I hit the road fast, very fast, and gunned it up the road until the two were in sight. If they carried along this fence South like this, they would keep going until they reached farmland. Farmland of the unfriendly sort. I cut in front of them and they immediately stopped. One just lay in the grass and the other bolted back North. I got out and the second one took off North. Perfect. I just had to chase the back into the reserve and all would be lekker. Easy right? Not so much.
The first one was nothing but dust in the distance, she (I’ll explain later) made it to a river bed where the fence on the Eastern side was bust and went through, only to re-emerge a few minutes later and cut across to the other side where the fence is not jackal proof, and slipped through easily. One down. The other one would run for a hundred metres and then drop into the grass and hide. I would approach, clap my hands, shout and he would run off again. This went on four or five times until I approached once and he wouldn’t get up. I could tell he was tired and male, obviously scared but too tired to be chased further. Distressed I got a little closer to coax him up again, he ignored me and just lay there, head up looking at me and panting. I then saw that he had a silver CCF ear-tag and couldn’t be much older than a year and a half. They must be “Mom’s” cubs finally out on their own. They looked good but were going the wrong way. I didn’t know what to do so I radioed the warden. Waiting for him to arrive, I was watching the Male and looking out for signs of the female that had made it across to the reserve, just in case she came back for him.
Next, the worst possible thing happened. I was passed on the road by one of these HUGE overlanding tourist trucks. He started running South again at such a speed he was out of sight before I could even get back to the truck, let alone get the thing to start and turn it around. I went after him but the roadside turns into a ditch and even with Paul on the back we couldn’t find him. Mike, the warden, then called on the radio to ask if it was ok to approach and I turned around again. As soon as I did, I saw him come out of the bushes a couple of hundred metres back and cross over to the other side of the road. I started forward again, chasing him North once more, telling Mike to hold fast in case he got a fright again. I managed to get him down to the fence where his sister had gone through. He laid down again just shy of it and getting a little vexed by now, I jumped out of the car, had a quick chat with him and through the fence he went.
I met up with Mike and the other workers and we went back up the road to make sure that wasn’t his sister that had crossed through again. I was certain this wasn’t the case as I had taken good note of his tail colour and face. We saw no sign of any other cheetahs and headed back, happy to have them back in the safety of the reserve.

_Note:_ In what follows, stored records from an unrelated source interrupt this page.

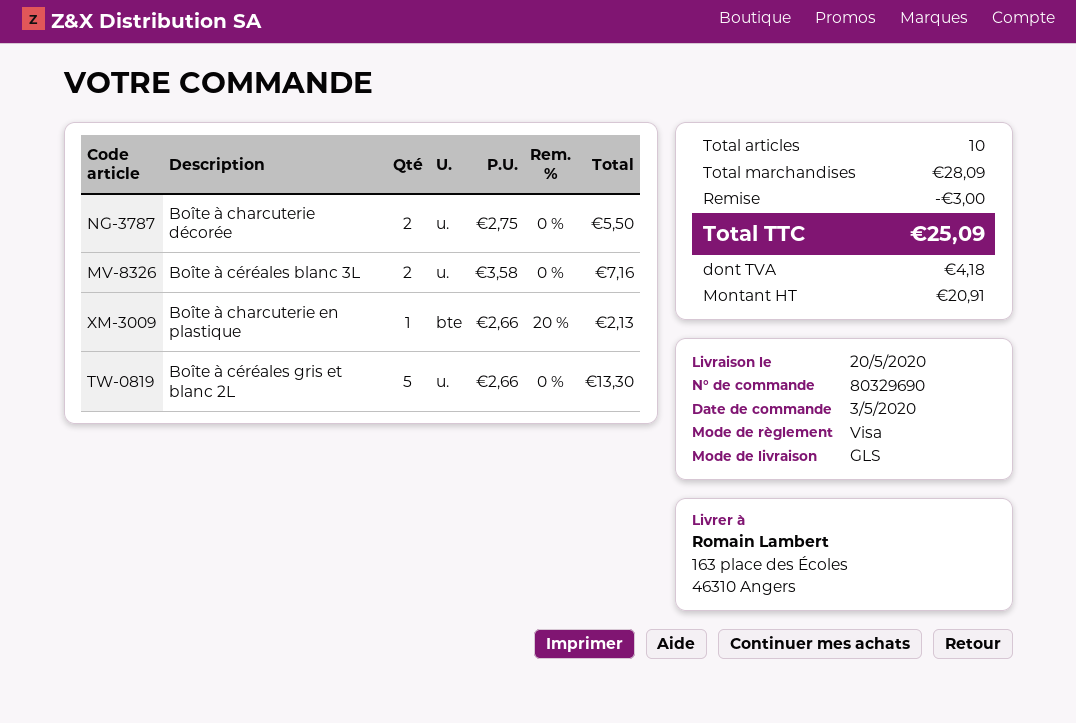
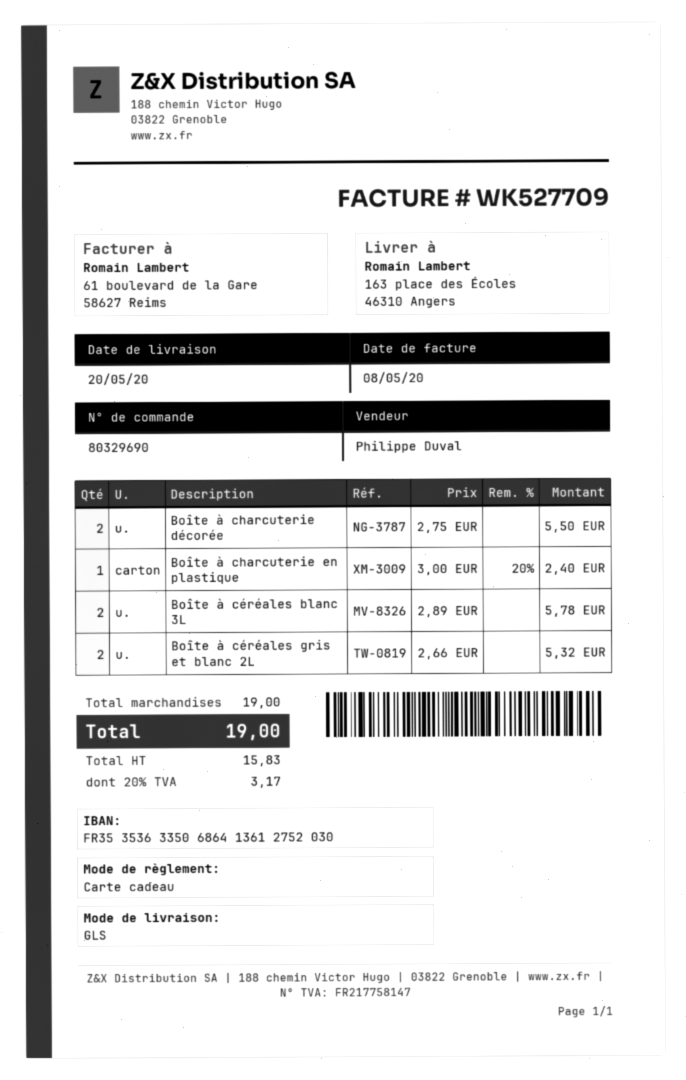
payment method: Visa -> gift card
Boîte à céréales blanc 3L: 2 x 3.58 = 7.16 -> 2 x 2.89 = 5.78
Boîte à charcuterie en plastique: 1 x 2.66 - 20% = 2.13 -> 1 x 3.00 - 20% = 2.40
Boîte à céréales gris et blanc 2L: 5 x 2.66 = 13.30 -> 2 x 2.66 = 5.32
subtotal: 28.09 -> 19.00
discount: 3.00 -> none
net: 20.91 -> 15.83
tax: 4.18 -> 3.17
total: 25.09 -> 19.00

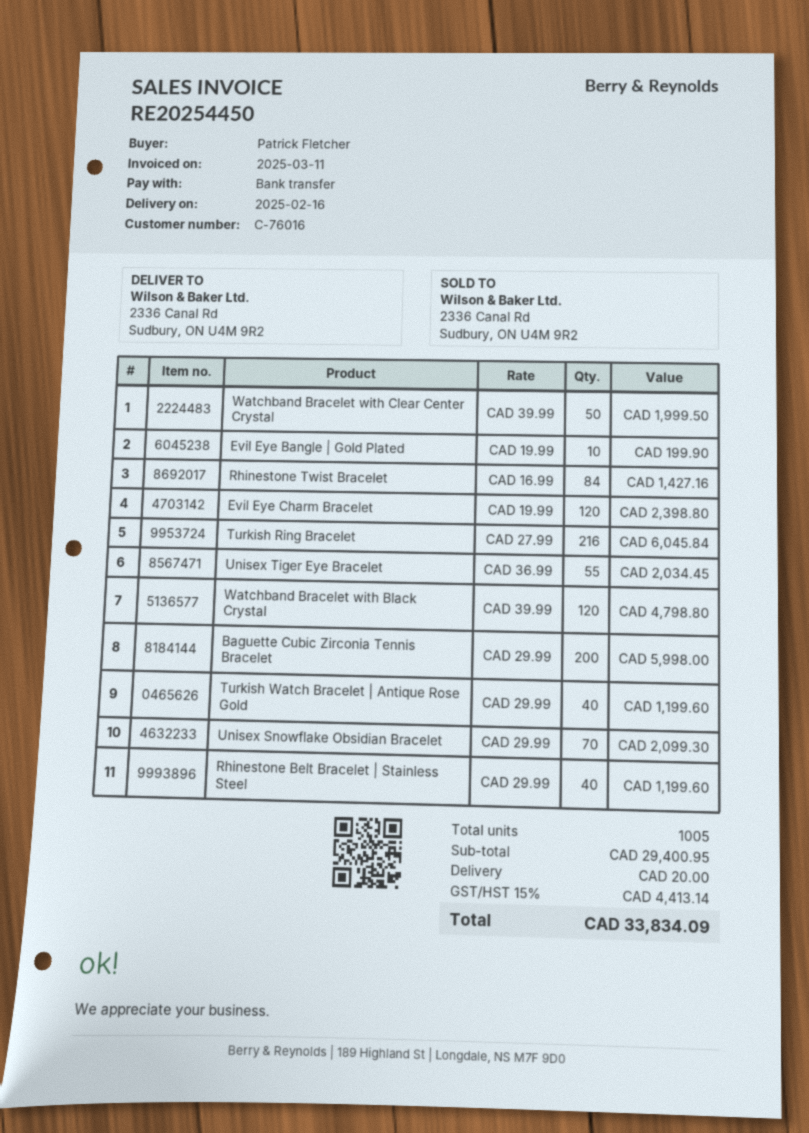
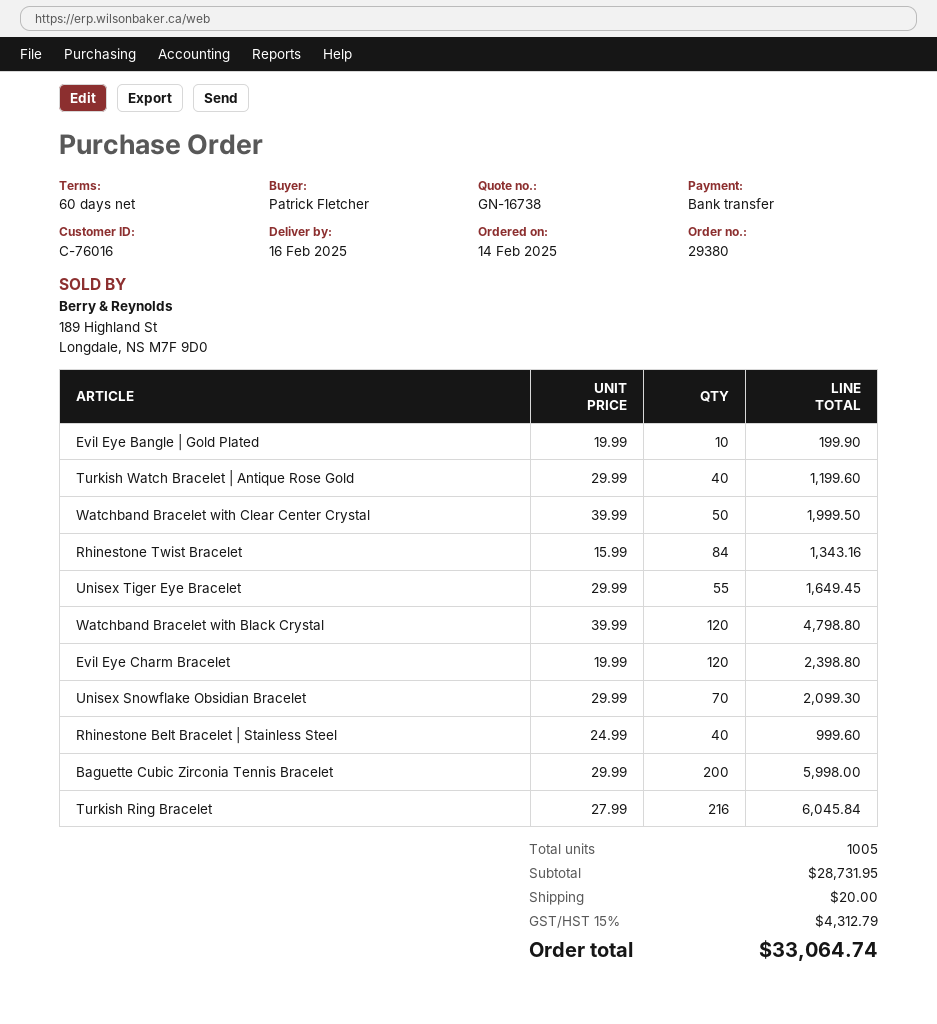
Rhinestone Twist Bracelet: 84 x 16.99 = 1427.16 -> 84 x 15.99 = 1343.16
Unisex Tiger Eye Bracelet: 55 x 36.99 = 2034.45 -> 55 x 29.99 = 1649.45
Rhinestone Belt Bracelet | Stainless Steel: 40 x 29.99 = 1199.60 -> 40 x 24.99 = 999.60
subtotal: 29400.95 -> 28731.95
tax: 15% = 4413.14 -> 15% = 4312.79
total: 33834.09 -> 33064.74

Day 117 – 123: NamibRand boys
The boys seem to have completely settled into their new environment now. They are continuing to spend most of their time close to the penned females, but regularly range out to hunt and have made three oryx kills during this time. The last one was a large male some 1.64 metres in length. Ra and Misty are still the most consistent pairing, although all of the boys regularly vie for attention. As yet there has been no significant interactions with the new females; Tisha and Shanti.
April 4 – 14: NamibRand female
I’ve just received the data for the past seven days from the collared female, and have to report that she has left the reserve. As you will see from the map she walked south from the Losberg, and the latest position data we have places her 11 km outside the reserve boundary and apparently continuing to move away. James reported a few days ago that he had spotted her cubs operating independently close to the reserve border, but managed to persuade them to move back inwards.
April 22: NamibRand female
The weekly download has come in, and it makes interesting viewing. It appears that our lady went no further south than we had her last week. Instead she turned around and headed up into the Nubib mountains to the East of NRNR. She is currently on a farm called Nubib, which is home to a guest lodge specialising in low budget accommodation and hiking trails. We believe that they are probably cheetah friendly, or at least not particularly cheetah unfriendly.
April 23: NamibRand Boys (Day 136)
It’s been an interesting time for the boys, and as you can see from the map, they’ve moved around quite a bit.
Last week they gave us a bit of a scare, when they started following the trail of the collared female. Those of you who also monitor her progress will know that she decided to walk out of the reserve last week and, presumably because she was in heat at the time, our boys attempted to follow her. They got to about 2.5 km of the reserve boundary, but after a prolonged rest in the hot sun, James was able to chase them back northwards where they have remained ever since.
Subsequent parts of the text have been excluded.